# Application of NLP: Spell Checker

Spell checkers can use `approximate string matching algorithms` such as `Levenshtein distance`, `jaccard distance` to find correct spellings of misspelled words

Understanding the Levenshtein Distance Equation for Beginners
https://medium.com/@ethannam/understanding-the-levenshtein-distance-equation-for-beginners-c4285a5604f0

In [16]:
import nltk
from nltk.corpus import words

# load the dictionary
nltk.download('words')
correct_words = words.words()
# len(correct_words) # 236736 words

[nltk_data] Downloading package words to /root/nltk_data...
[nltk_data]   Package words is already up-to-date!


## Using Jaccard distance Method

In [17]:
# importing jaccard distance and ngrams from nltk.util
from nltk.metrics.distance import jaccard_distance
from nltk.util import ngrams

In [18]:
# list of incorrect spellings
# that need to be corrected
incorrect_words = ['happpy', 'azmaing', 'intelliengt']

# loop for finding correct spellings
# based on jaccard distance
# and printing the correct word
for word in incorrect_words:
    temp = [(jaccard_distance(set(ngrams(word, 2)), set(ngrams(w, 2))),w) for w in correct_words if w[0] == word[0]]
    print(sorted(temp, key = lambda val:val[0])[0][1])

happy
amazing
intelligent


In [19]:
set(ngrams(word, 2))

{('e', 'l'),
 ('e', 'n'),
 ('g', 't'),
 ('i', 'e'),
 ('i', 'n'),
 ('l', 'i'),
 ('l', 'l'),
 ('n', 'g'),
 ('n', 't'),
 ('t', 'e')}

## Using Edit distance Method
Edit Distance measures dissimilarity between two strings by finding the minimum number of operations needed to transform one string into the other.
The transformations that can be performed are:

- Inserting a new character: `bat -> bats (insertion of 's')`
- Deleting an existing character : `care -> car (deletion of 'e')`
- Substituting an existing character: `bin -> bit (substitution of n with t)`
- Transposition of two existing consecutive characters: `sing -> sign (transposition of ng to gn)`


In [20]:
import nltk
nltk.download('words')

[nltk_data] Downloading package words to /root/nltk_data...
[nltk_data]   Package words is already up-to-date!


True

In [21]:
from nltk.metrics.distance  import edit_distance
from nltk.corpus import words
correct_words = words.words()

incorrect_words=['happpy', 'azmaing', 'intelliengt']

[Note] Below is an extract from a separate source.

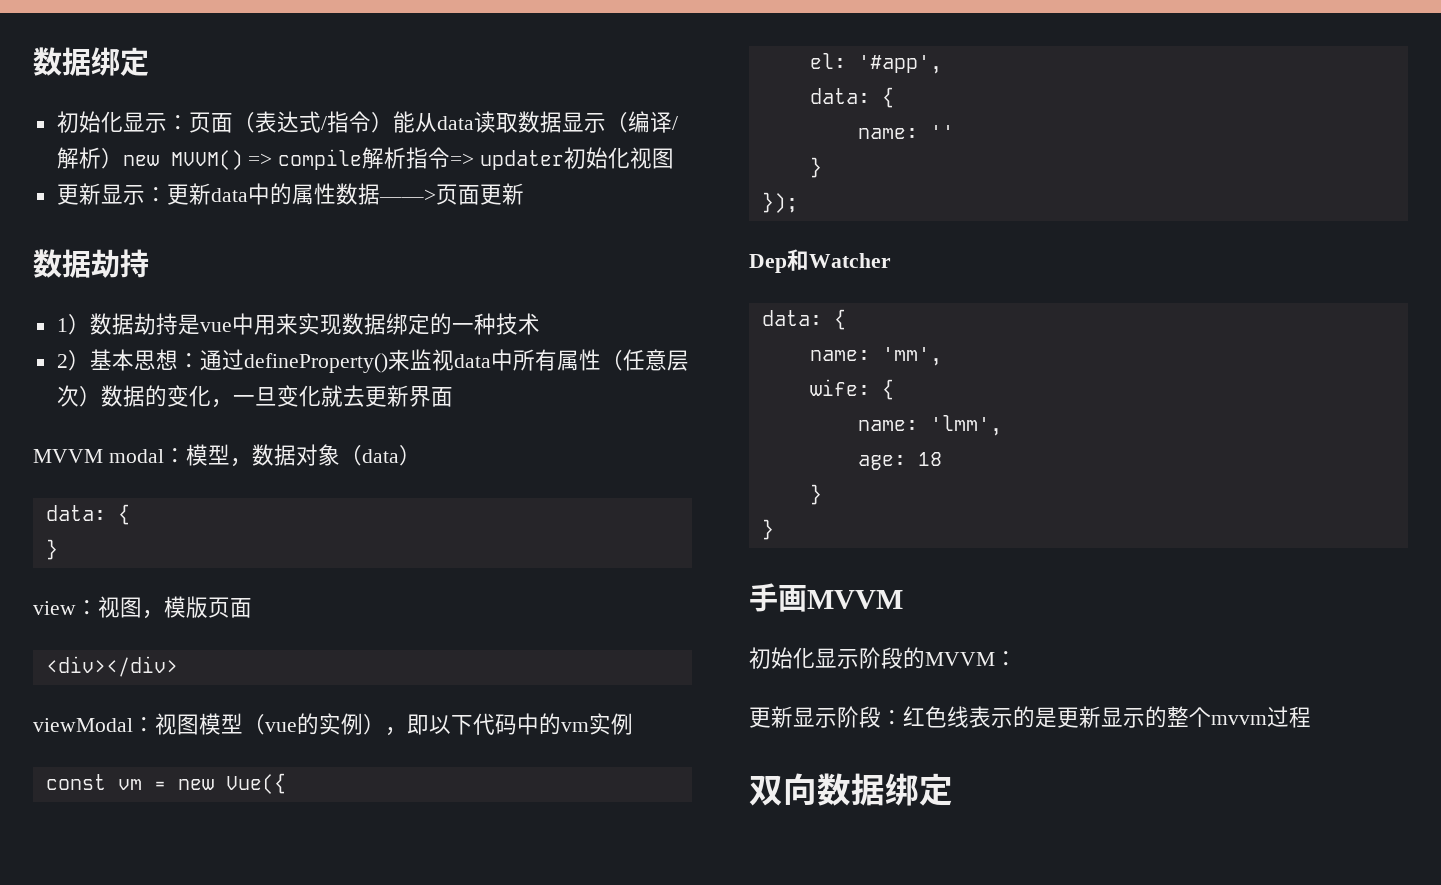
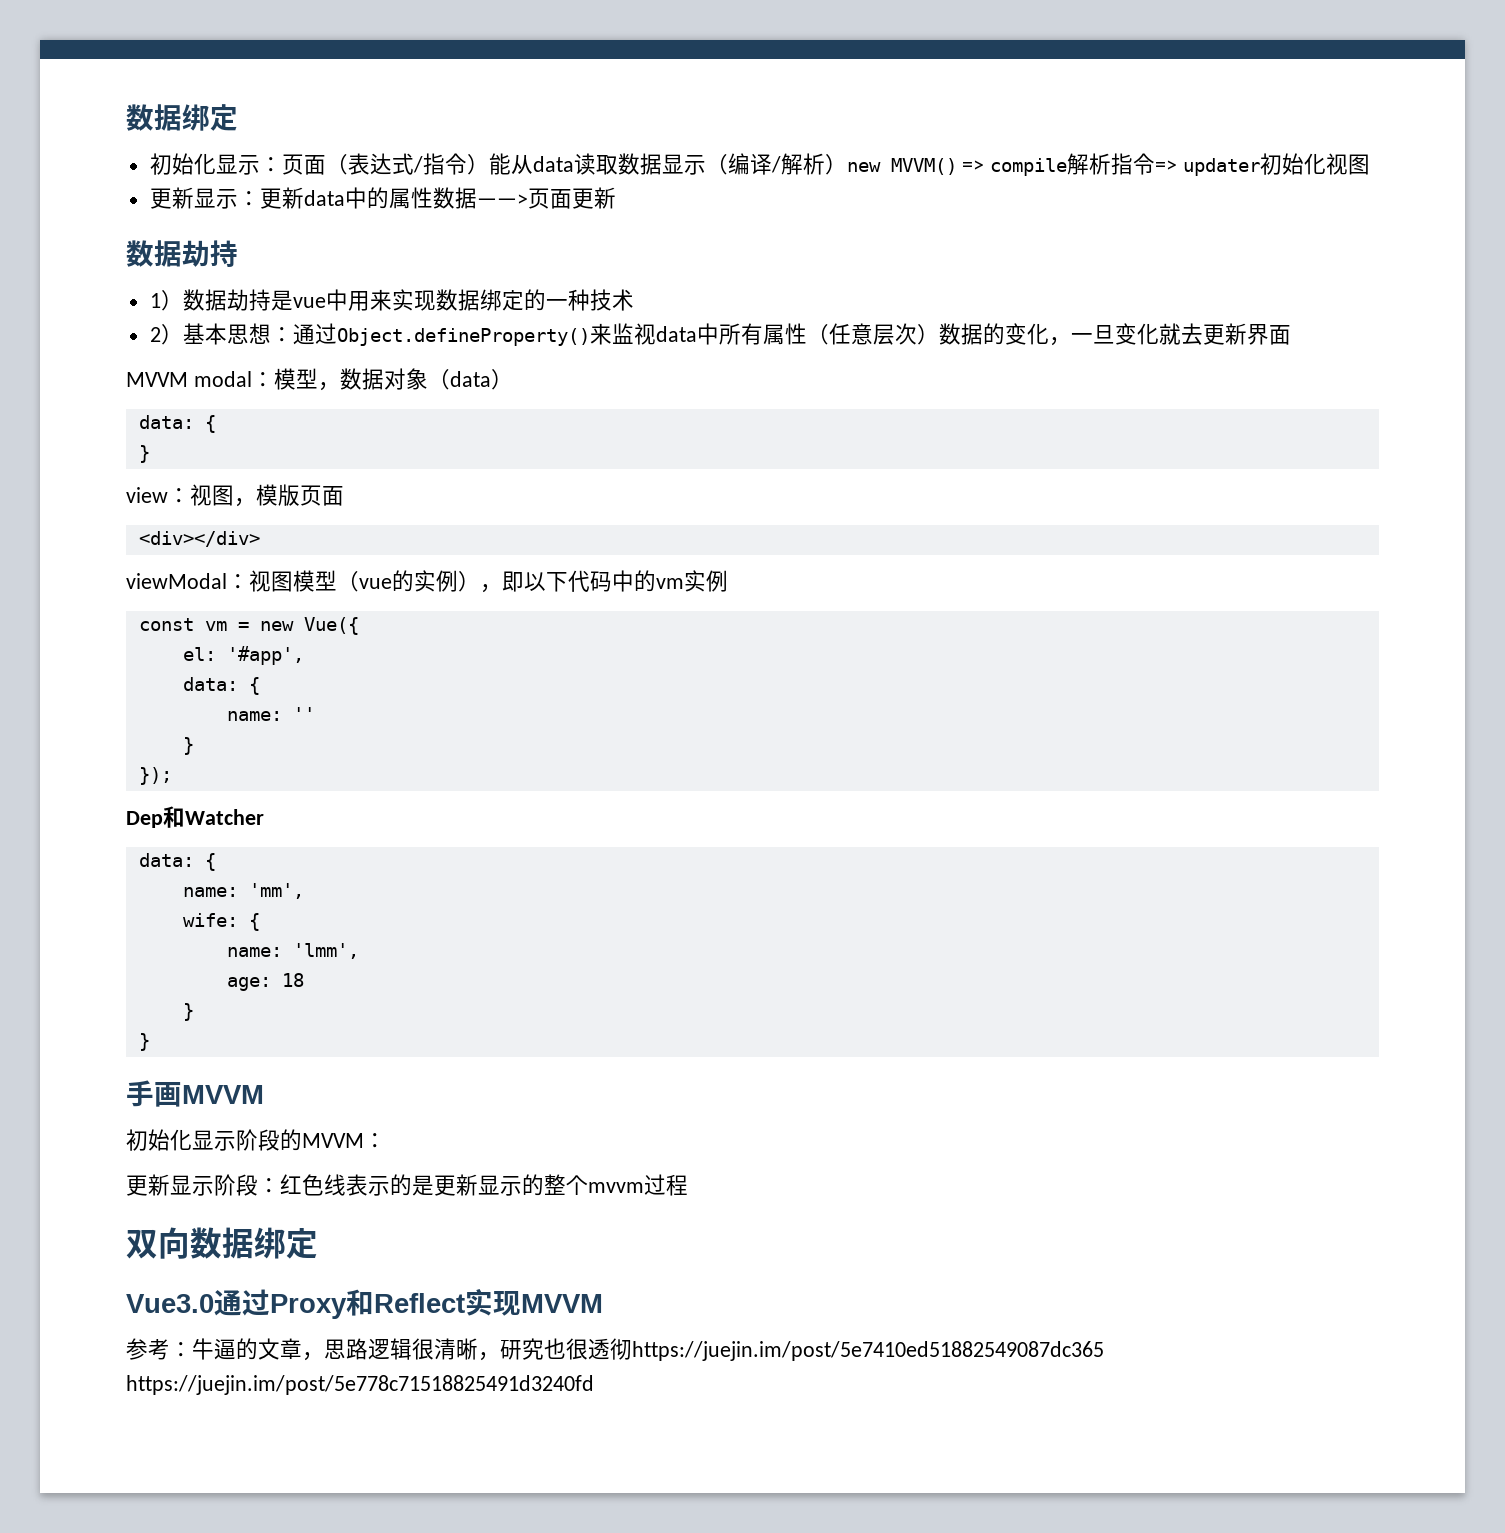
[243,353,388,373] defineProperty() -> [336,328,590,346] Object.defineProperty()
(953, 789) none -> [126,1289,603,1319] [126,1338,1104,1361] [126,1375,594,1395] // Vue3.0通过Proxy和Reflect实现MVVM // 参考：牛逼的文章，思路逻辑很清晰，研究也很透彻https://juejin.im/post/5e7410ed51882549087dc365 https://juejin.im/post/5e778c71518825491d3240fd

# loop for finding correct spellings
# based on edit distance and
# printing the correct words
for word in incorrect_words:
    temp = [(edit_distance(word, w),w) for w in correct_words if w[0]==word[0]]
    print(sorted(temp))
    # print(sorted(temp, key = lambda val:val[0])[0][1])



[(1, 'happy'), (1, 'happy'), (2, 'haply'), (2, 'happen'), (2, 'happify'), (2, 'happily'), (2, 'hippy'), (2, 'hoppy'), (3, 'hackly'), (3, 'hacky'), (3, 'haggly'), (3, 'haggy'), (3, 'haily'), (3, 'hairy'), (3, 'hammy'), (3, 'hamper'), (3, 'handy'), (3, 'hangby'), (3, 'hanky'), (3, 'hap'), (3, 'happier'), (3, 'happing'), (3, 'hapten'), (3, 'haptic'), (3, 'hapu'), (3, 'hapuku'), (3, 'hardly'), (3, 'hardy'), (3, 'harp'), (3, 'harper'), (3, 'harry'), (3, 'hashy'), (3, 'hasky'), (3, 'hasp'), (3, 'hasty'), (3, 'hatpin'), (3, 'hatty'), (3, 'haulmy'), (3, 'haunty'), (3, 'hawky'), (3, 'hay'), (3, 'hayey'), (3, 'hazily'), (3, 'hazy'), (3, 'heapy'), (3, 'helply'), (3, 'hempy'), (3, 'heppen'), (3, 'hepper'), (3, 'hipped'), (3, 'hippen'), (3, 'hippic'), (3, 'hipple'), (3, 'hippo'), (3, 'hippus'), (3, 'hopped'), (3, 'hopper'), (3, 'hoppet'), (3, 'hoppity'), (3, 'hopple'), (3, 'humpty'), (3, 'humpy'), (4, 'ha'), (4, 'haab'), (4, 'haaf'), (4, 'habble'), (4, 'habeas'), (4, 'habena'), (4, 'habile'), (4, '

## working with own dictionary

In [22]:
mistake = "पात"
dictionary = ['पातलो', 'पात', 'पत्रु', 'पात्र']

for word in dictionary:
    ed = nltk.edit_distance(mistake, dictionary)
    print(word, ed)

पातलो 4
पात 4
पत्रु 4
पात्र 4


In [23]:
mistake = "पात"
words = ['पातलो', 'पात', 'पत्रु', 'पात्र']
for word in words:
    ed = nltk.edit_distance(mistake, word)
    print(word, ed)

पातलो 2
पात 0
पत्रु 4
पात्र 2